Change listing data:
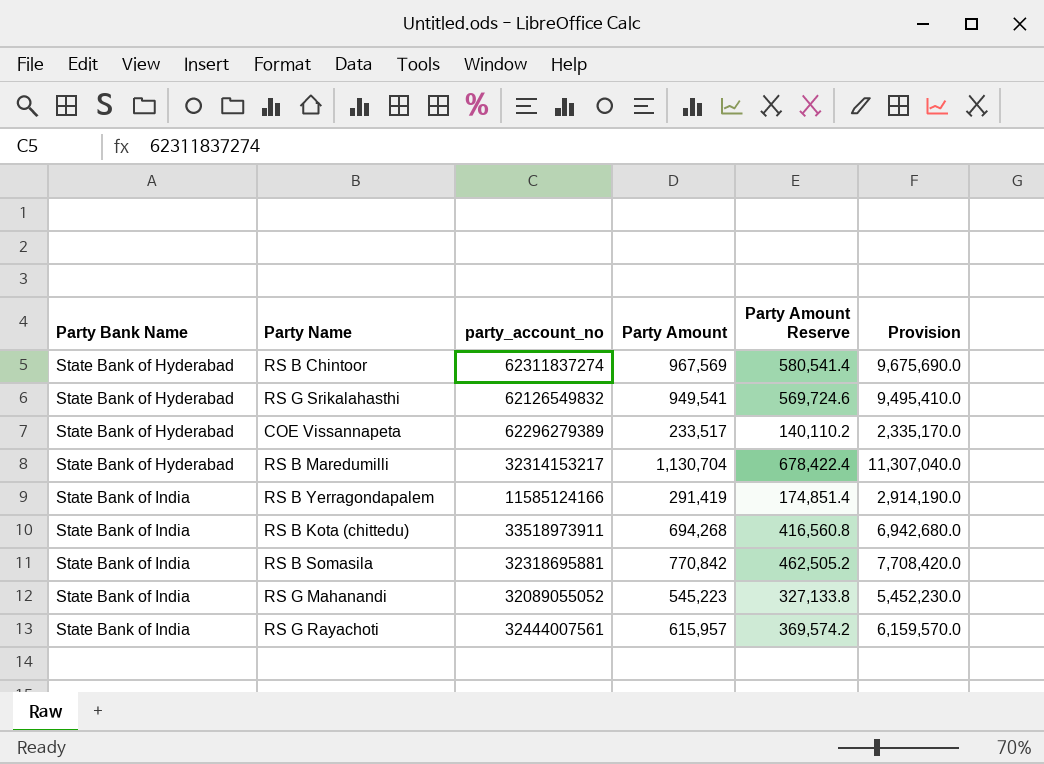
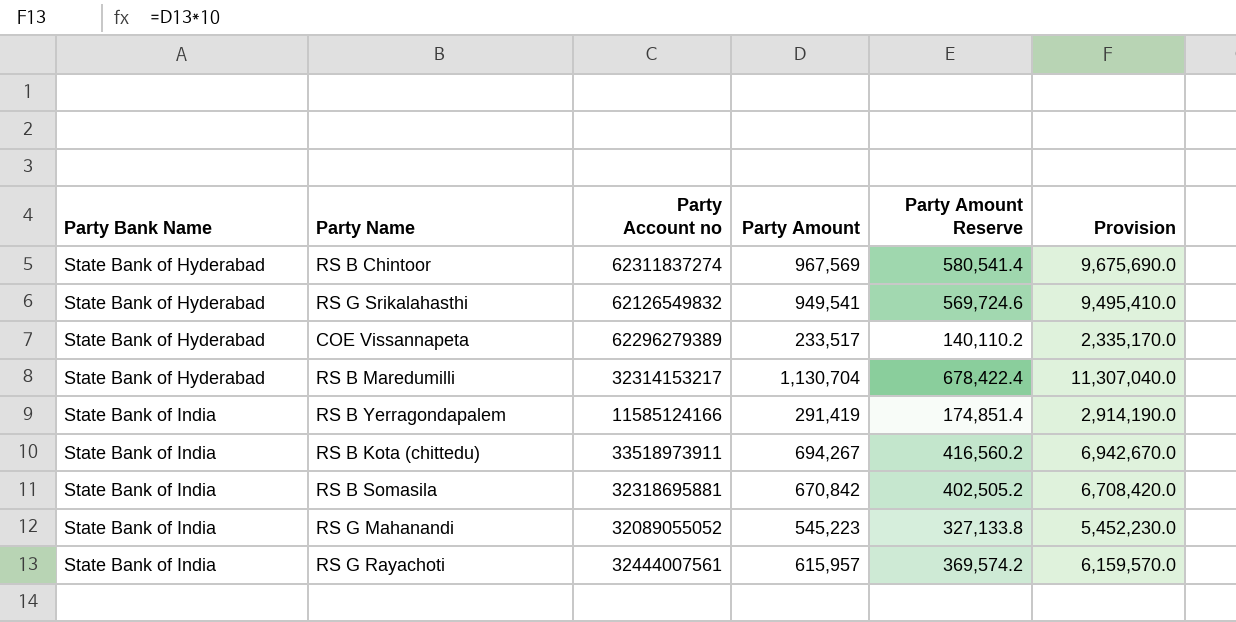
column name: party_account_no -> Party Account no
RS B Kota (chittedu) | Party Amount: 694,268 -> 694,267
RS B Kota (chittedu) | Party Amount Reserve: 416,560.8 -> 416,560.2
RS B Kota (chittedu) | Provision: 6,942,680.0 -> 6,942,670.0
RS B Somasila | Party Amount: 770,842 -> 670,842
RS B Somasila | Party Amount Reserve: 462,505.2 -> 402,505.2
RS B Somasila | Provision: 7,708,420.0 -> 6,708,420.0

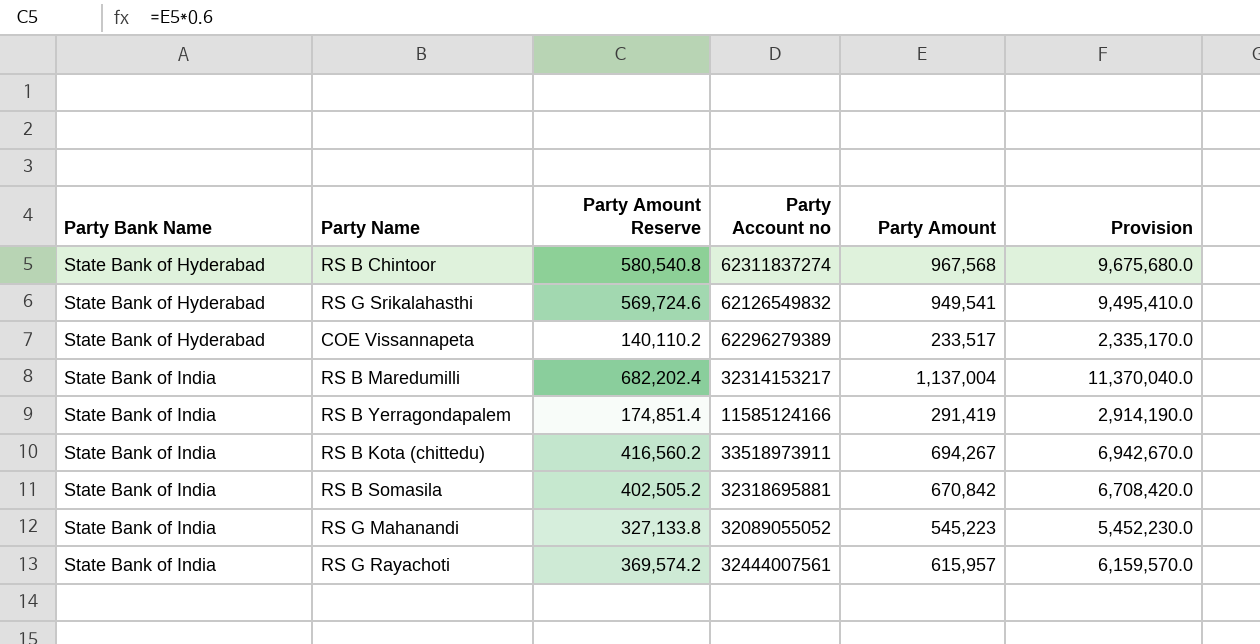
column Party Amount Reserve | position: 5 -> 3
RS B Chintoor | Party Amount Reserve: 580,541.4 -> 580,540.8
RS B Chintoor | Party Amount: 967,569 -> 967,568
RS B Chintoor | Provision: 9,675,690.0 -> 9,675,680.0
RS B Maredumilli | Party Bank Name: State Bank of Hyderabad -> State Bank of India
RS B Maredumilli | Party Amount Reserve: 678,422.4 -> 682,202.4
RS B Maredumilli | Party Amount: 1,130,704 -> 1,137,004
RS B Maredumilli | Provision: 11,307,040.0 -> 11,370,040.0

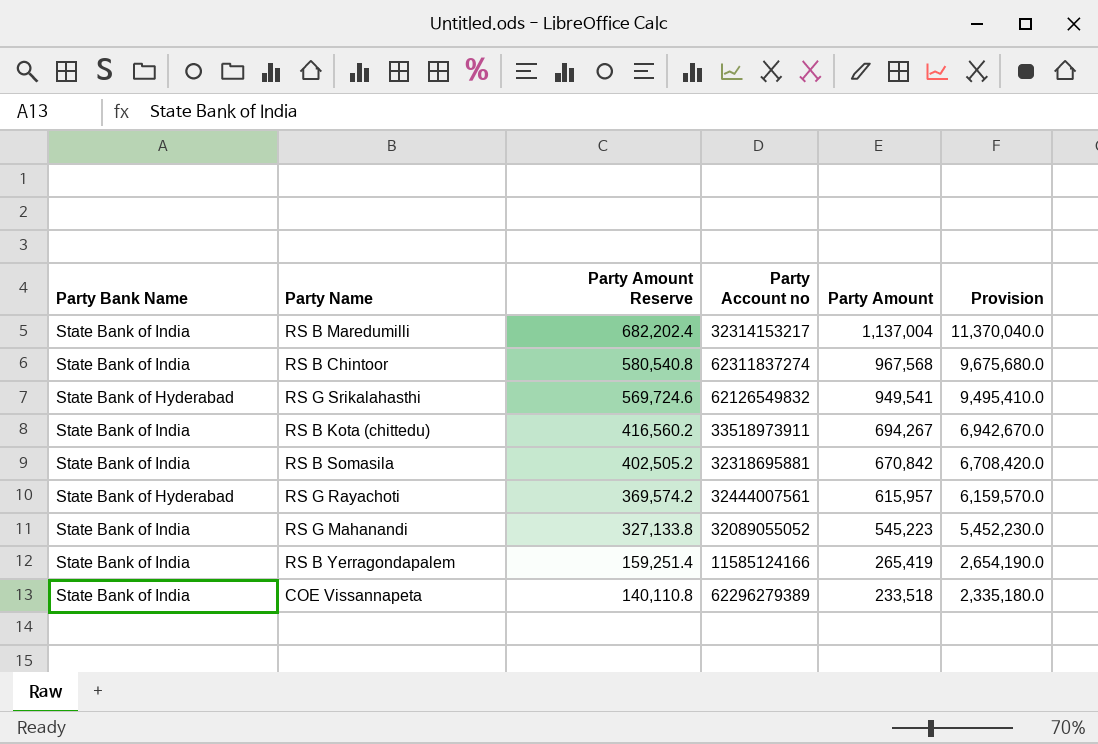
row order: Party Bank Name ascending -> Party Amount Reserve descending
RS B Chintoor | Party Bank Name: State Bank of Hyderabad -> State Bank of India
RS G Rayachoti | Party Bank Name: State Bank of India -> State Bank of Hyderabad
RS B Yerragondapalem | Party Amount Reserve: 174,851.4 -> 159,251.4
RS B Yerragondapalem | Party Amount: 291,419 -> 265,419
RS B Yerragondapalem | Provision: 2,914,190.0 -> 2,654,190.0
COE Vissannapeta | Party Bank Name: State Bank of Hyderabad -> State Bank of India
COE Vissannapeta | Party Amount Reserve: 140,110.2 -> 140,110.8
COE Vissannapeta | Party Amount: 233,517 -> 233,518
COE Vissannapeta | Provision: 2,335,170.0 -> 2,335,180.0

■ Instructions to follow
Your reply should hold nothing but the lines above, from the one containing "RS B Maredumilli | Party Amount: 1,130,704" to the one containing "RS B Yerragondapalem | Party Amount: 291,419", reproduced exactly minus the pictures.

■ Answer box
RS B Maredumilli | Party Amount: 1,130,704 -> 1,137,004
RS B Maredumilli | Provision: 11,307,040.0 -> 11,370,040.0

row order: Party Bank Name ascending -> Party Amount Reserve descending
RS B Chintoor | Party Bank Name: State Bank of Hyderabad -> State Bank of India
RS G Rayachoti | Party Bank Name: State Bank of India -> State Bank of Hyderabad
RS B Yerragondapalem | Party Amount Reserve: 174,851.4 -> 159,251.4
RS B Yerragondapalem | Party Amount: 291,419 -> 265,419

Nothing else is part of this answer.